高崎新風土記「私の心の風景」

74. ヨシキリを聞く橋

吉永哲郎

高崎新風土記「私の心の風景」

  毎年、五月十日から一週間はバードウィークです。普段、野鳥に関心がなくとも、鳥の姿や鳴き声が気になります。高崎は、観音山という里山が近くにありますので、野鳥に親しむ絶好の自然環境に恵まれた都市だと感じます。

 市の鳥は「うぐいす」、時々その澄んだ声を聞きに、高崎駅から烏川に架かる聖石橋を渡り、里山に向かいます。近年、橋が整備され、特に両側の歩道の幅が広くなりました。ゆったりとした気持で、橋上からの広がる風景を眺めながら、歩くことができ、自然と心が癒されます。

 さて、年々烏川岸の整備も進み、以前よりも自然の川岸風景は少なくなりましたが、それでも川の中島にある蘆や薄が、五月になりますと、新芽が出て冬の枯れ野原から一変します。

 この季節、橋下の草原から、さまざまな野鳥の声を耳にしますが、その中で際だって「ギョギョシ」とやかましいヨシキリの鳴き声が耳に入ります。江戸時代の俳人たちが好んで「行々子」と表現しましたが、葦を切り裂くような鳴き声から「葭切・蘆切・葦雀」とも書きます。私は浄瑠璃「丹波与作待夜の小室節」にでてくる「吉原雀」という呼び名が好きです。

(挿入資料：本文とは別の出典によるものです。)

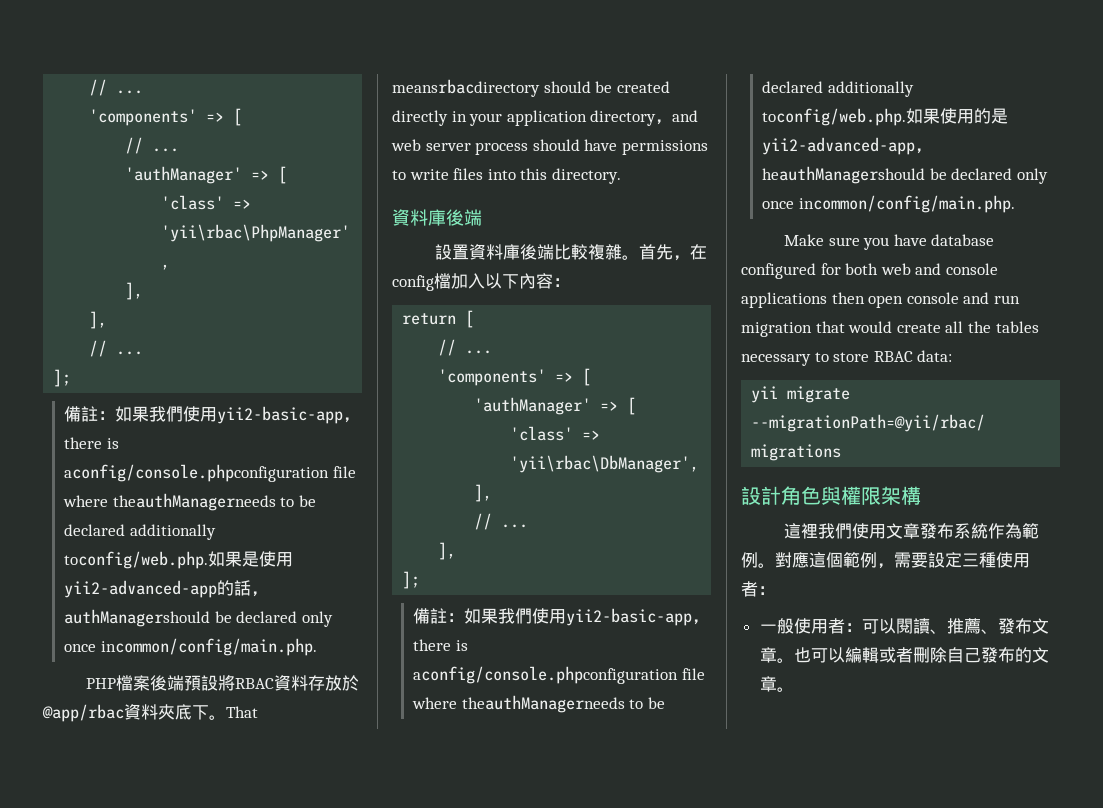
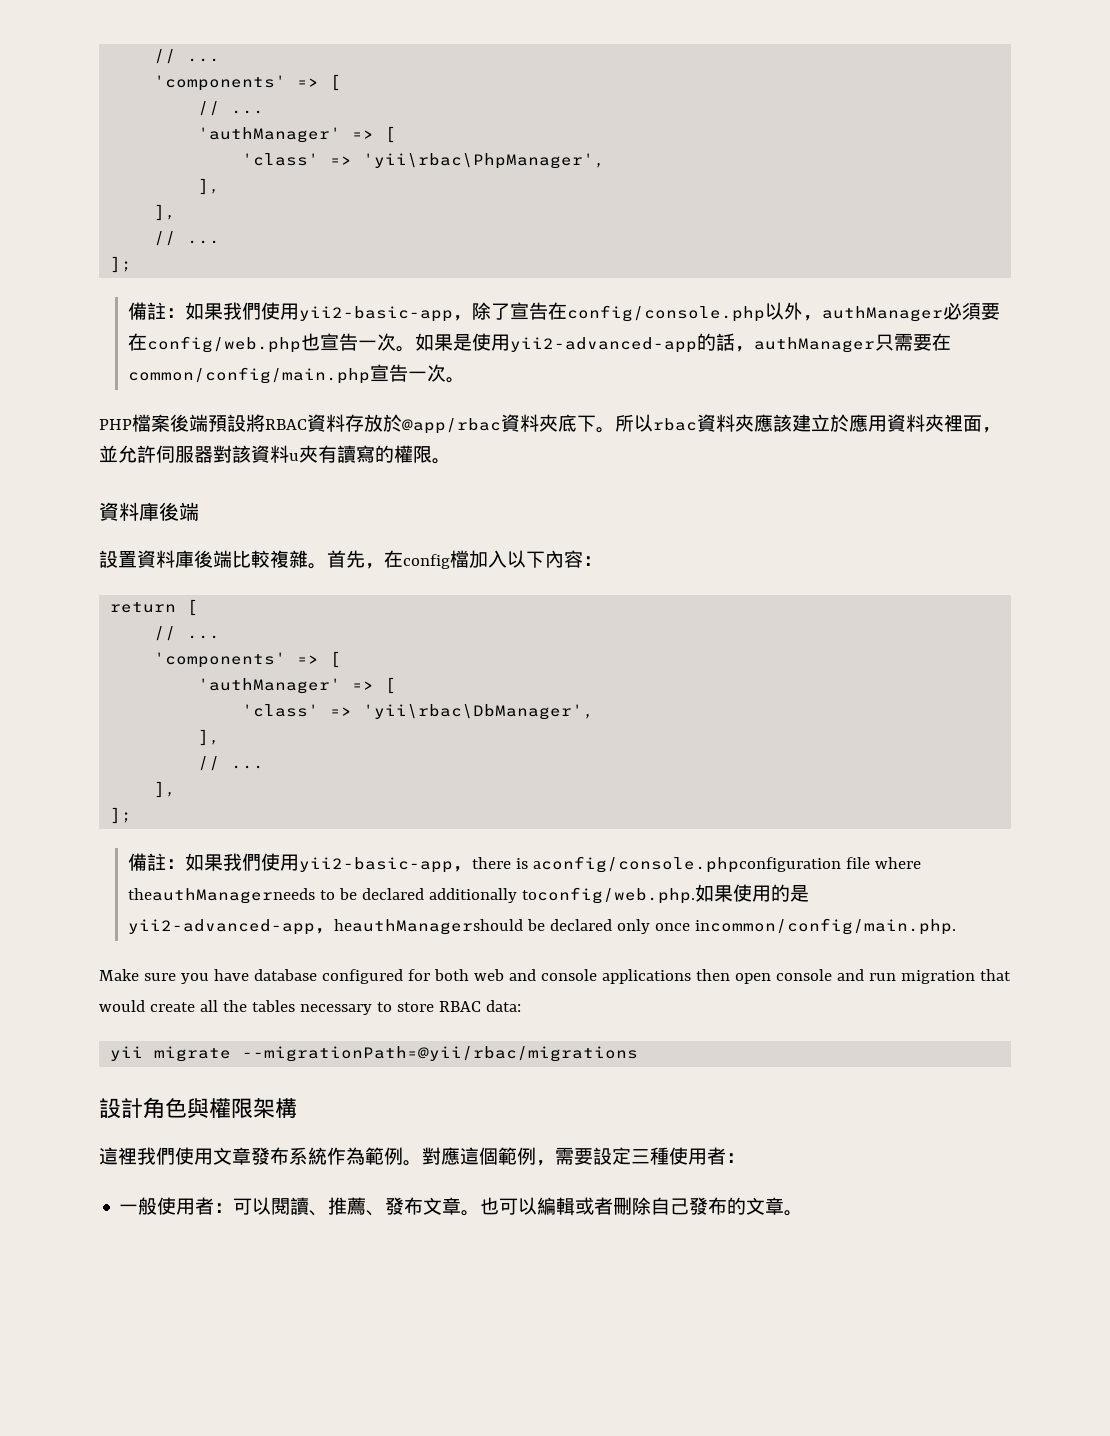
- 備註：如果我們使用yii2-basic-app，there is aconfig/console.phpconfiguration file where theauthManagerneeds to be declared additionally toconfig/web.php.如果是使用yii2-advanced-app的話，authManagershould be declared only once incommon/config/main.php.
+ 備註：如果我們使用yii2-basic-app，除了宣告在config/console.php以外，authManager必須要在config/web.php也宣告一次。如果是使用yii2-advanced-app的話，authManager只需要在common/config/main.php宣告一次。
- That meansrbacdirectory should be created directly in your application directory，and web server process should have permissions to write files into this directory.
+ 所以rbac資料夾應該建立於應用資料夾裡面，並允許伺服器對該資料u夾有讀寫的權限。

 ヨシキリの囀りのやかましいことから、おしゃべりな女の子のことをいいますが、まさに喧噪の花街吉原はかくあったかと、心に描きつつ、しばし橋上から鳴き声を聞いています。鳥の鳴き声の表現には、「カアカア・チュンチュン」のような写生語と、「チョットコイ・焼酎一杯グイー・東京特許許可局」などの聞き取り語があります。さて、後者の「聞き取り語」から、何の鳥かお分かりですか。